The Visitor

From time to time, I experience depression, sometimes light, sometimes deep. One morning not long ago, I woke up to one of those darker moods in which nothing seemed right or meaningful. Not only was I useless to myself, I thought, but there was nothing positive I could do for anyone else.

Staring out the window and nursing my emotions, I heard the knocking of a yellow-bellied sapsucker on the siding of the house. She had been there before; a yellow-bellied sapsucker had appeared in the middle of spring to tap at my siding nearly every year for more than a decade.

She comes just once a spring on her way to somewhere. If she is not the same bird each year, then maybe a daughter or grand-daughter following a family tradition, taught by her parents that for good luck, or maybe for the taste of a certain kind of beetle emerging from the cedar just before equinox, she should stop and check the wood.

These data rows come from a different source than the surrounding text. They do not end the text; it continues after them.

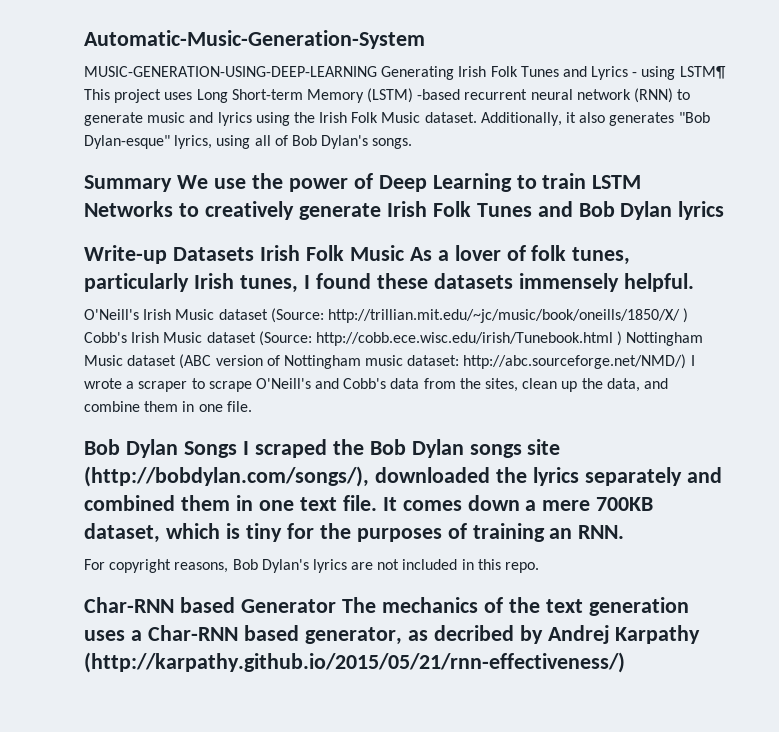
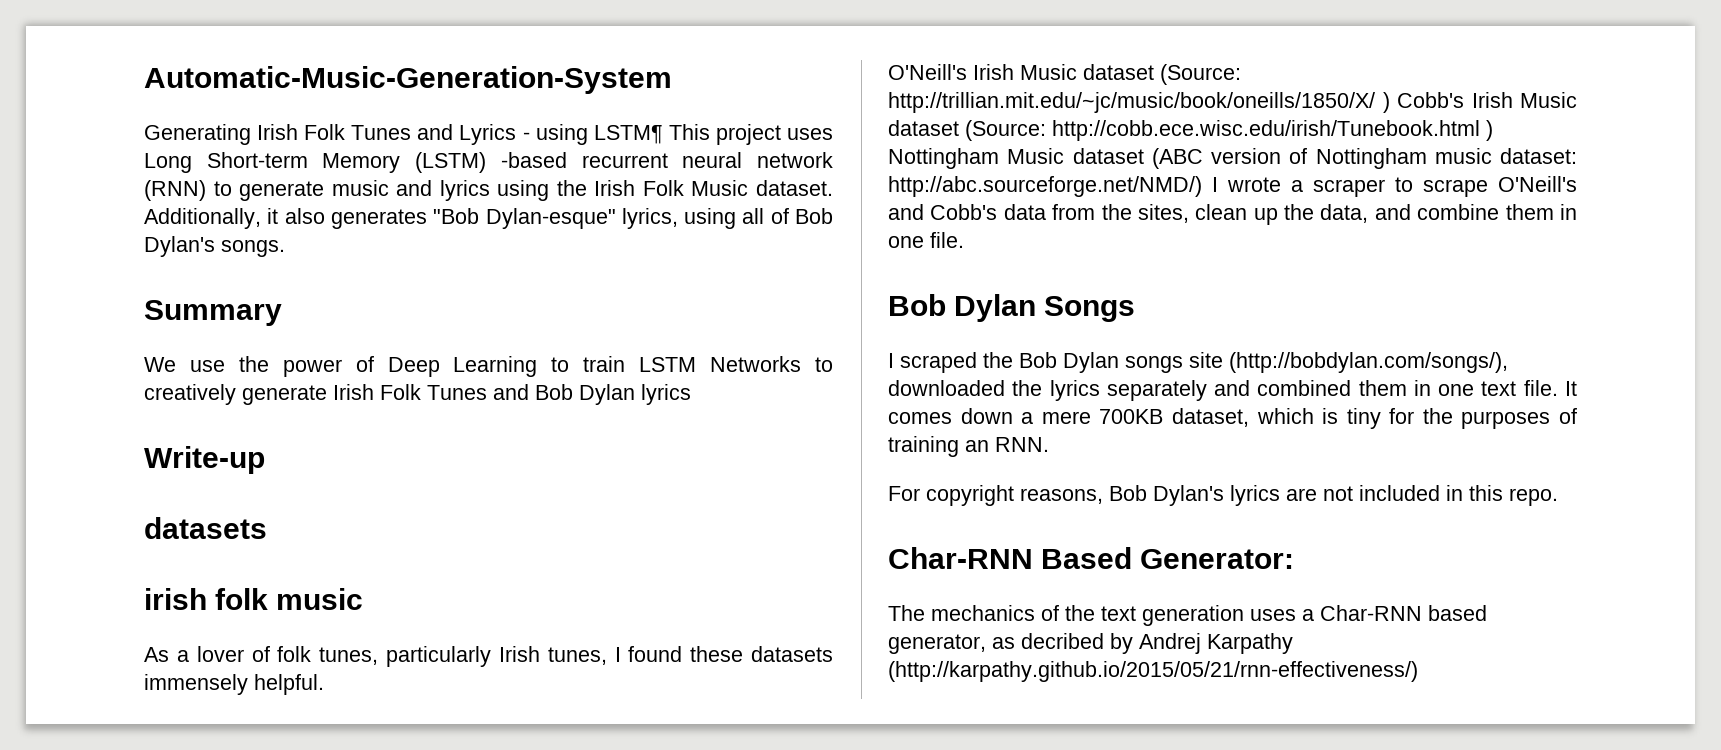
- MUSIC-GENERATION-USING-DEEP-LEARNING Generating Irish Folk Tunes and Lyrics - using LSTM¶ This project uses Long Short-term Memory (LSTM) -based recurrent neural network (RNN) to generate music and lyrics using the Irish Folk Music dataset.
+ Generating Irish Folk Tunes and Lyrics - using LSTM¶ This project uses Long Short-term Memory (LSTM) -based recurrent neural network (RNN) to generate music and lyrics using the Irish Folk Music dataset.
- Summary We use the power of Deep Learning to train LSTM Networks to creatively generate Irish Folk Tunes and Bob Dylan lyrics
+ Summary
+ We use the power of Deep Learning to train LSTM Networks to creatively generate Irish Folk Tunes and Bob Dylan lyrics
- Write-up Datasets Irish Folk Music As a lover of folk tunes, particularly Irish tunes, I found these datasets immensely helpful.
+ Write-up
+ datasets
+ irish folk music
+ As a lover of folk tunes, particularly Irish tunes, I found these datasets immensely helpful.
- Bob Dylan Songs I scraped the Bob Dylan songs site (http://bobdylan.com/songs/), downloaded the lyrics separately and combined them in one text file.
+ Bob Dylan Songs
+ I scraped the Bob Dylan songs site (http://bobdylan.com/songs/), downloaded the lyrics separately and combined them in one text file.
- Char-RNN based Generator The mechanics of the text generation uses a Char-RNN based generator, as decribed by Andrej Karpathy (http://karpathy.github.io/2015/05/21/rnn-effectiveness/)
+ Char-RNN Based Generator:
+ The mechanics of the text generation uses a Char-RNN based generator, as decribed by Andrej Karpathy (http://karpathy.github.io/2015/05/21/rnn-effectiveness/)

And that simple knock, which I would have missed had I been busy at more practical things, brought flooding in the whole optimism of spring. The isolation I’d been feeling dissipated immediately. The bird’s presence and her history were all I needed to come back from what seemed to be a hopeless funk.

In my joy, I blew the whole incident out of proportion. I allowed the arbitrary act of a sapsucker to reassure me about the good order of the entire world. Things were not, as my mood had told me, out of sync and empty, but rich and all in place if only I would listen.

Perhaps, I thought, fortune was no more or less than this; maybe sense and and meaning were as free and as accessible. And if the transient yellow-bellied sapsucker could wield the power of happiness, I might wield it, too.